### Task item
Read through the data, and wherever a line holds the word "space", write that line out.

### Material supplied

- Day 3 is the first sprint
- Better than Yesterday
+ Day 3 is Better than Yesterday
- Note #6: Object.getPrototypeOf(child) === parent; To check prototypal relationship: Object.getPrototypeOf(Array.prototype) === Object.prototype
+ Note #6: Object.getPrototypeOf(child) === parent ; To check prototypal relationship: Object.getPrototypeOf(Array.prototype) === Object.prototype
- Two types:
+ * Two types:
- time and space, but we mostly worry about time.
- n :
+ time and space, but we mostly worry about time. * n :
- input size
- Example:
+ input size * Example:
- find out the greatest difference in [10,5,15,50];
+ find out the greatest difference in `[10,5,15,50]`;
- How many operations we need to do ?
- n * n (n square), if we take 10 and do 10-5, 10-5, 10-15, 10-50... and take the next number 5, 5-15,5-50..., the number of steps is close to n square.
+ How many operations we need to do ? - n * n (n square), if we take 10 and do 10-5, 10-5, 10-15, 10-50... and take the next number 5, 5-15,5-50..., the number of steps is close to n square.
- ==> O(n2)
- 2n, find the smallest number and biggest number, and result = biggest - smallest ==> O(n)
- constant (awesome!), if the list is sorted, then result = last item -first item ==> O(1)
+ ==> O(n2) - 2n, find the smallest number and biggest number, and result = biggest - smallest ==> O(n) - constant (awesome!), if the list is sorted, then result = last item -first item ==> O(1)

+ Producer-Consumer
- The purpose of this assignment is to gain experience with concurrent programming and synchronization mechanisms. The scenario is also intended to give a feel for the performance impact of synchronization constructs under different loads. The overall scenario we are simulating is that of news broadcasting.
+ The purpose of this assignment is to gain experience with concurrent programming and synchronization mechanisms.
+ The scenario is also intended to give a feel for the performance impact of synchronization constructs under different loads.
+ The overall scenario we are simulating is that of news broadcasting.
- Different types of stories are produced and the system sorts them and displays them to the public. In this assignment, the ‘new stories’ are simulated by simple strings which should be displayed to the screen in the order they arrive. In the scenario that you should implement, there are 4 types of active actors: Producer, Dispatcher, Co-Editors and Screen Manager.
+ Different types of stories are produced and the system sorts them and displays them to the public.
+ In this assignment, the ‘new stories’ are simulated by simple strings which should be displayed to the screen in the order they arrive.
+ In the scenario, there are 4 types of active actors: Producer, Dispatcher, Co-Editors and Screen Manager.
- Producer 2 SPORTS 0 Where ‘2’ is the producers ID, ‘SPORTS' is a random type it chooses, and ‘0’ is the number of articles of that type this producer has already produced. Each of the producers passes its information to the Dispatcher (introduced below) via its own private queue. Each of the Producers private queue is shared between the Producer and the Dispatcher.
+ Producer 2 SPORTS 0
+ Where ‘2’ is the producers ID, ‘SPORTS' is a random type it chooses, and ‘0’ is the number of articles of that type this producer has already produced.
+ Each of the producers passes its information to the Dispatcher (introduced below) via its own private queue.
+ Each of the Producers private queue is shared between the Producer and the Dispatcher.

### Task response
- time and space, but we mostly worry about time.
+ time and space, but we mostly worry about time. * n :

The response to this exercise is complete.